2012年01月26日

「ALWAYS三丁目の夕日64」を観て

「ALWAYS三丁目の夕日64」を観に行きました。
同タイトルの3作目です。出演者がテレビでも言っていましたがテーマは「巣立ち」「別れ」といった感じです。

3Dにしようか悩みましたが、前作との比較を考えて普通にしました。

CGの技術はたいへんよく、セットとの違和感もあまり感じませんでした。特に60年代の小物は◎
冒頭、東宝のロゴが60年代と同じで昔のゴジラ映画の始まりのようでした。

主要人物の様子は、はじめにほとんど出ます。いいオープニングだと思います。

ストーリーは意外性はなく、はっきり言って想像通りでした。予告編に堀北の結婚、小雪の出産、淳之助が物書きをやめていないことがわかっていたので、驚く展開はほとんどありませんでした。残念。

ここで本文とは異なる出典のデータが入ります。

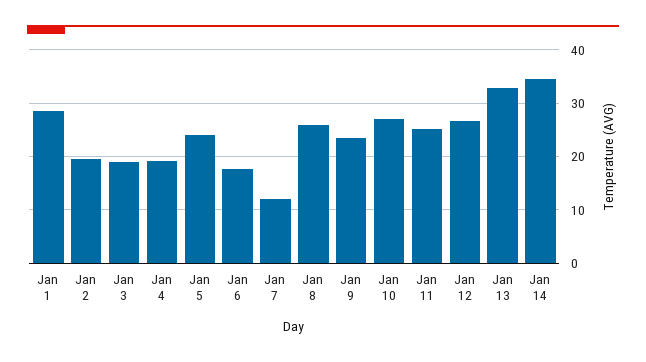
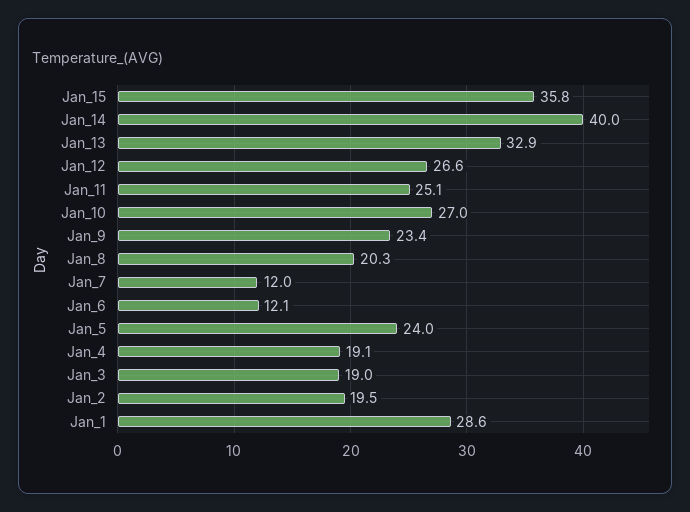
Jan 6: 18 -> 12.1
Jan 8: 26 -> 20.3
Jan 14: 34 -> 40
Jan_15: none -> 35.8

淳之助役の須賀君は、1作目から見ていてもうまいと思いましたが、今回もかなりのシーンに出てきます。一平君はあまり出てきません。2作目のような恋のシーンもなし、2作目の女の子が出てくるのかと思いましたが・・・。

2時間超えの映画で飽きもしませんでしたが、ストーリーが読めてしまった分、物足りなかったです。ミドリヌマアキラも途中でわかってしまいました。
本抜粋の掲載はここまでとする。